À sombra do abandono: a solidão de uma alma machucada

Dentro do seu carro, com os vidros entreabertos, Ana acendia um cigarro atrás do outro na tentativa de se ver livre dos pensamentos sobre seu passado. Apesar de ter passado mais de duas décadas, as feridas por ter sido abandonada no altar nunca cicactrizaram e sua amargura diante da vida a deixava cada vez mais distante da sociedade.

Inclinada a não dar espaço para qualquer pessoa se aproximar dela, ela se limitava à solidão dolorida e vazia.

Os pouquíssimos amigos que tinha tentavam alertá-la dizendo o quanto ela estava se isolando, mas ela não dava ouvidos a eles e preferia seguir seu curso sem pensar no quanto estava amarga e rancorosa com a vida.

O amargor que ela sentia era justificável: o passado havia machucado sua alma e ela não conseguia se ver livre da dor que sentia.

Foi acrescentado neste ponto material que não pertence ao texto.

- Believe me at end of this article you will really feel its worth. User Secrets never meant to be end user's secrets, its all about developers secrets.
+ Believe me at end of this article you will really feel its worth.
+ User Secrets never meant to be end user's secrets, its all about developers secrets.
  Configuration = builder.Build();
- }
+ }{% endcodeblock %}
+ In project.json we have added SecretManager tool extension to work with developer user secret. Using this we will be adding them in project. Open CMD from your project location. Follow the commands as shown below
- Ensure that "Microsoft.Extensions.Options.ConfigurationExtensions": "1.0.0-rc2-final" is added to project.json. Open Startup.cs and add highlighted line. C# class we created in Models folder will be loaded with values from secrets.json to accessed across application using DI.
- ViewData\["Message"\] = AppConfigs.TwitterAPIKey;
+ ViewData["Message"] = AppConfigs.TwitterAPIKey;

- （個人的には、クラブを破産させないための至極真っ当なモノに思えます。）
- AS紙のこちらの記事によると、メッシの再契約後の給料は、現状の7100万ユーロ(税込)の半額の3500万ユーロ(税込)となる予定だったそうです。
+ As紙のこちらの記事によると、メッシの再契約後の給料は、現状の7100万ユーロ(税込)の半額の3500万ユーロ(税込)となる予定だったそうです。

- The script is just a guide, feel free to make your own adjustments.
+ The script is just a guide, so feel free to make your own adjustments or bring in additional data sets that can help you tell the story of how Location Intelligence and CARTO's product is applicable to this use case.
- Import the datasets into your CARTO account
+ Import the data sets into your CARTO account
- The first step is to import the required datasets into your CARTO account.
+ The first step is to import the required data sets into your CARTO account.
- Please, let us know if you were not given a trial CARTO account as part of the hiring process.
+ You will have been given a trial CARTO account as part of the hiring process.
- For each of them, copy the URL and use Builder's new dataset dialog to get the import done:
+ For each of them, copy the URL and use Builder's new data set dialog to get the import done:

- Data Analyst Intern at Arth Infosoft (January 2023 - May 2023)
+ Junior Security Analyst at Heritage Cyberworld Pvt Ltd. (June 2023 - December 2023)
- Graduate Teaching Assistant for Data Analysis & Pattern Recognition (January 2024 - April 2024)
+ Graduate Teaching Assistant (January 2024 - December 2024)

Se ilhando cada vez mais de tudo, Ana se escondia em seu quarto ou em seu carro. Sua casa tinha cheiro de tabaco em todos os ambientes e a escuridão reinava em todos os lugares. Ana vivia num mundo completamente sombrio que às vezes era ofuscado por algumas frestas de luz que deixava entrar de vez em quando.

Sua narrativa era sempre voltada para as coisas ruins da vida. Ela conseguia encontrar defeito em qualquer situação, seja num casal aparentemente apaixonado ou nas flores que ela encontrava pelo caminho. Nada estava bom para ela e aquele comportamento deixava todos ao seu redor consternados.

Em nenhum momento ela tentava sair daquele estágio randômico de olhar ao seu redor e achar defeito para tudo ou se entristecer por ela se sentir tão vazia. 

Mesmo as pessoas mais próximas não a via sorrindo há anos com a alma. O sorriso de Monalisa de Ana deixaria desconcertado qualquer piadista.

Por mais que seus amigos tentassem mostrar o lado bom da vida, era inevitável as respostas sarcásticas de Ana. 

Ana tentava, de todas as formas, fazer com que seus amigos mais próximos entendessem os reais motivos dela ser ter sentimentos tão diferentes de todos, mas, não entrava na cabeça deles as inúmeras justificativas dadas por Ana.

A forma dela se expressar deixava a todos boquiabertos com tamanha negatividade. Era difícil dela ser aceita por desconhecidos, mesmo porque ela não dava espaço para isso.

Festa? Jamais ela estaria presente, muito menos baladas. Ela não saía de casa para qualquer tipo de programação. Sua bateria social era zero.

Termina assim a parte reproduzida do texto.